Sunday 4 January 2009

Crying Constantly

Omg ive been so emtional today.
so much that its scary.
as i write this tears are coming down.
i thought it was jus my period abou to start to begin with, but now i ain so sure. i've never been like this before.

it started off me going up my dads. i went into my old room which i hardly ever sleep in anymore, and started crying. i don't know why.

then when i came back to my mothers, my boyfriend came over. we we're watchin, Ps i love you (the wrong choice of film as i hate the thought of my boyfriend dyin, and this reminds me of all the nightmares i have of him dying...but suprisingly hes the one who wanted to watch it lmao) and as you do in a chick flick i was crying at the sad parts. I didnt really think anything of tha, as i would have normally.
But then we stopped it to go out the kichen an i jammed my finger in the cupboard door. i said oww...then found myself in tears. But i wernt crying cuz of tha, but cuz i didnt wan my boyfriend to die :S.

he was understanding an jus hugged me. i really didnt want to watch the rest of the film, but i did.

i dont no wats wrong with me. ive only eaten liquids today, could that have triggered it?

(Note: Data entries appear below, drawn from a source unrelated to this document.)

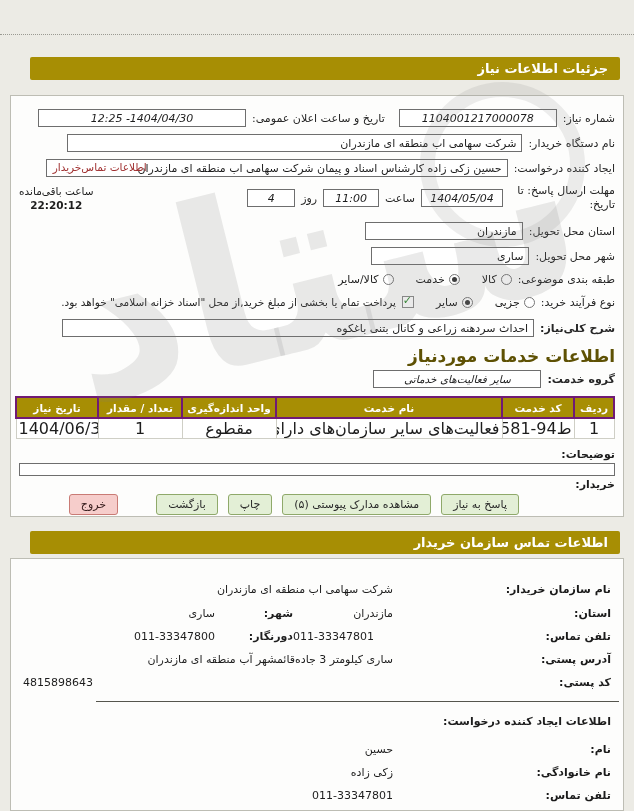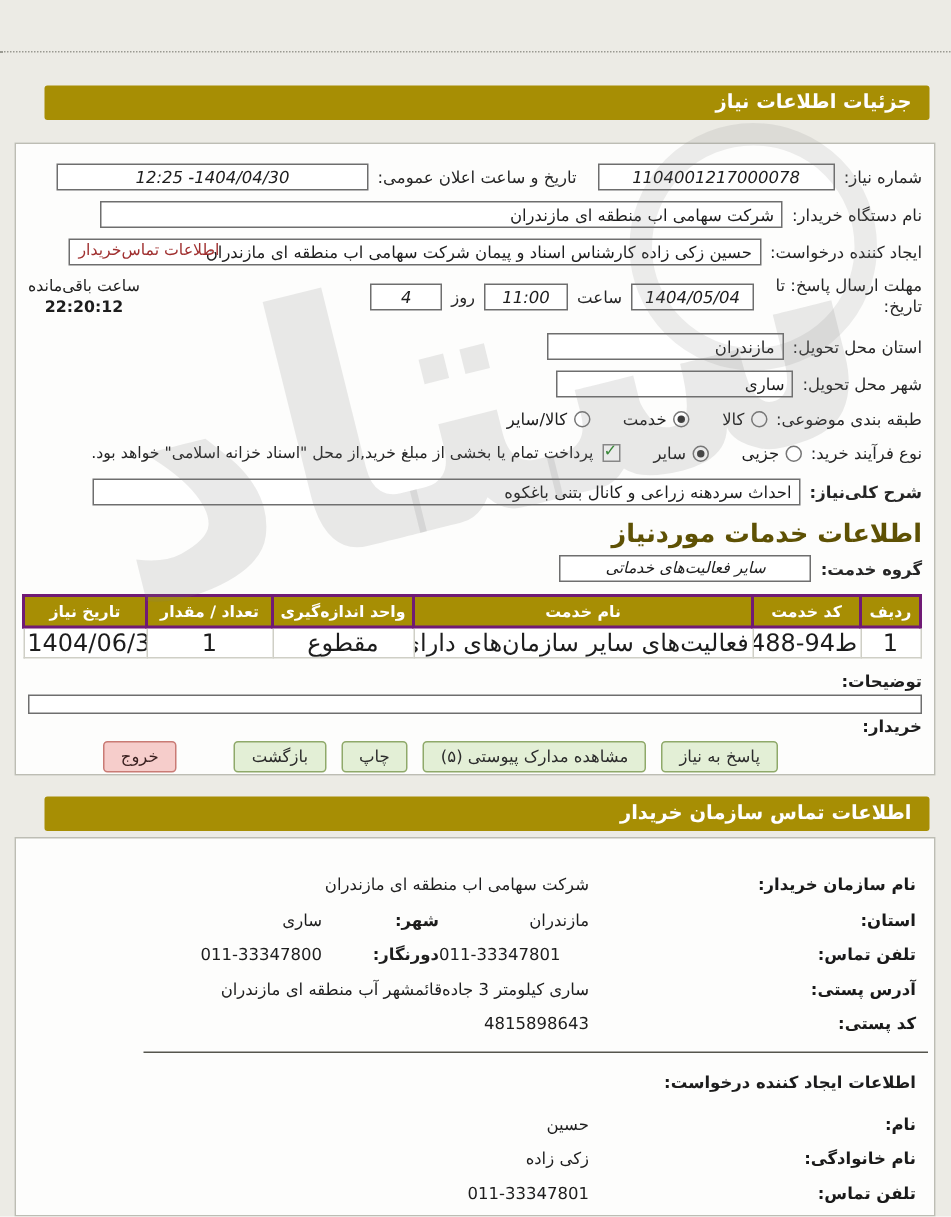--- a/index.html
+++ b/index.html
@@ -224,21 +224,21 @@
           <th>کد خدمت</th>
           <th>نام خدمت</th>
           <th>واحد اندازه‌گیری</th>
           <th>تعداد / مقدار</th>
           <th>تاریخ نیاز</th>
         </tr>
       </thead>
       <tbody>
         <tr>
           <td>1</td>
-          <td>ط94-488</td>
+          <td>ط94-581</td>
           <td>فعالیت‌های سایر  سازمان‌های دارای عضو</td>
           <td>مقطوع</td>
           <td>1</td>
           <td class="ltr">1404/06/30</td>
         </tr>
       </tbody>
     </table>
   </div>
 
   <div class="notes-lbl">توضیحات:</div>
@@ -278,21 +278,21 @@
     <span class="cv2 ltr" style="text-align:right;">011-33347800</span>
   </div>
 
   <div class="crow" style="top:94px;">
     <span class="cl">آدرس پستی:</span>
     <span class="cvw">ساری کیلومتر 3 جاده‌قائمشهر آب منطقه ای مازندران</span>
   </div>
 
   <div class="crow" style="top:117px;">
     <span class="cl">کد پستی:</span>
-    <span class="cvw ltr" style="text-align:right;">4815898643</span>
+    <span class="cvw ltr" style="text-align:left;">4815898643</span>
   </div>
 
   <div class="divider"></div>
 
   <div class="crow" style="top:156px;">
     <span class="b">اطلاعات ایجاد کننده درخواست:</span>
   </div>
 
   <div class="crow" style="top:184px;">
     <span class="cl">نام:</span>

but i do think i have probelms with my dreams. i always dream that people i love die, and recently its always my boyfriend. i hate it. i find myself waking up crying all the time.

i wish it would stop.

well im going to sleep now. hopefully i wont dream of him dying again. god im so pathetic.

xx

3 comments:

  1. no no youre not pathetic. that just means you really love them :) you cant help what you dream, no matter what. just dont think about bad things right before bed and hopefully they wont find their way into your dreams :).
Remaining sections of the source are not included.